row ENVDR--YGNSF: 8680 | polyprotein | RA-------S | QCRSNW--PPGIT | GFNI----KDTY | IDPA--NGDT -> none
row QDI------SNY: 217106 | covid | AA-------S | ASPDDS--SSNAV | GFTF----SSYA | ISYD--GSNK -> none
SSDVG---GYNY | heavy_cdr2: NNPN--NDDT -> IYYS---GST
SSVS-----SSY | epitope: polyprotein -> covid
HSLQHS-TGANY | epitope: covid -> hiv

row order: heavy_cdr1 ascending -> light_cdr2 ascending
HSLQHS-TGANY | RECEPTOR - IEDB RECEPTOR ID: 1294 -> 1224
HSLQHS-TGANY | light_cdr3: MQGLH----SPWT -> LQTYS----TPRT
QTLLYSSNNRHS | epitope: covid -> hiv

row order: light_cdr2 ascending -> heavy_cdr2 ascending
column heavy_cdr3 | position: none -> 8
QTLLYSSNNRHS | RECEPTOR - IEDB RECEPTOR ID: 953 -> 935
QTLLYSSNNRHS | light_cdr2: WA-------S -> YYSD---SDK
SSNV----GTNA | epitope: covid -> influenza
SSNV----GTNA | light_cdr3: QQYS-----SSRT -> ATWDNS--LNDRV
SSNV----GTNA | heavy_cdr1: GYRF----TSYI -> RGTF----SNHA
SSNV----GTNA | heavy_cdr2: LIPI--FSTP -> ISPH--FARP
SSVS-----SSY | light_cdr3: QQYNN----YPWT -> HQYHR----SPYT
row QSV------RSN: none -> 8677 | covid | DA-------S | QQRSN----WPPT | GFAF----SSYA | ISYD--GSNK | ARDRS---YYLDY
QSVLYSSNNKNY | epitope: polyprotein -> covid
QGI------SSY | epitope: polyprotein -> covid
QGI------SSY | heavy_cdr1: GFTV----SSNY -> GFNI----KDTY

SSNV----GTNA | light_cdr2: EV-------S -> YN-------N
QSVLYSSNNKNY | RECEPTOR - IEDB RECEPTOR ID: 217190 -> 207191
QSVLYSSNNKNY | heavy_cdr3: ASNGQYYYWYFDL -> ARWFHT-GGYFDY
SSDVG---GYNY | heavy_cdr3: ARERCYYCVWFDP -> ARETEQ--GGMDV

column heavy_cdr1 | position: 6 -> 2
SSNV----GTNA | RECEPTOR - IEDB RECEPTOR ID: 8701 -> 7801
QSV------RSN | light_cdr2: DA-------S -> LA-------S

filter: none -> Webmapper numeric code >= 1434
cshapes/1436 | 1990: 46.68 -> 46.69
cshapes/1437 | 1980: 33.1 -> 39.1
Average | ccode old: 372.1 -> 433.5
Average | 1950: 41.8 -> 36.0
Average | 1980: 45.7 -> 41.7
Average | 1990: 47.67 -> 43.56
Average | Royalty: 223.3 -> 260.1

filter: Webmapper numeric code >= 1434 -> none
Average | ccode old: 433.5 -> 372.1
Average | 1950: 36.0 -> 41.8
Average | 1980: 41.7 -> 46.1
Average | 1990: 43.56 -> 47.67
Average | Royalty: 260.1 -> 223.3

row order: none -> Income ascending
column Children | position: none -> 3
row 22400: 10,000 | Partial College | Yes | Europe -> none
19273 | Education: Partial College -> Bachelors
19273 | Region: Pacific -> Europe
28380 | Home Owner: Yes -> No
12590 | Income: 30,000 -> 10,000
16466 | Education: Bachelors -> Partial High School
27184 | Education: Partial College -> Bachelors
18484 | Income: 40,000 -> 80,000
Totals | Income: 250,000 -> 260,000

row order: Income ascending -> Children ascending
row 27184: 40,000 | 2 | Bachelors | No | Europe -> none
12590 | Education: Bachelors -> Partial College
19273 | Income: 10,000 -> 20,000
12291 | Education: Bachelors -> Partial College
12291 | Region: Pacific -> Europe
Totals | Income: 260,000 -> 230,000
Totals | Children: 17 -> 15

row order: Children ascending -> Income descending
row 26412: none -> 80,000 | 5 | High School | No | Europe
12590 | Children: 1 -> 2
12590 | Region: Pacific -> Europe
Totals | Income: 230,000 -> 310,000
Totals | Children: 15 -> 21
+ + + +
• What needs to be done: From the line holding "Average | Royalty: 260.1 -> 223.3" through the final line of the data above, copy every line exactly as written. Include nothing else.

• Your response:
Average | Royalty: 260.1 -> 223.3

row order: none -> Income ascending
column Children | position: none -> 3
row 22400: 10,000 | Partial College | Yes | Europe -> none
19273 | Education: Partial College -> Bachelors
19273 | Region: Pacific -> Europe
28380 | Home Owner: Yes -> No
12590 | Income: 30,000 -> 10,000
16466 | Education: Bachelors -> Partial High School
27184 | Education: Partial College -> Bachelors
18484 | Income: 40,000 -> 80,000
Totals | Income: 250,000 -> 260,000

row order: Income ascending -> Children ascending
row 27184: 40,000 | 2 | Bachelors | No | Europe -> none
12590 | Education: Bachelors -> Partial College
19273 | Income: 10,000 -> 20,000
12291 | Education: Bachelors -> Partial College
12291 | Region: Pacific -> Europe
Totals | Income: 260,000 -> 230,000
Totals | Children: 17 -> 15

row order: Children ascending -> Income descending
row 26412: none -> 80,000 | 5 | High School | No | Europe
12590 | Children: 1 -> 2
12590 | Region: Pacific -> Europe
Totals | Income: 230,000 -> 310,000
Totals | Children: 15 -> 21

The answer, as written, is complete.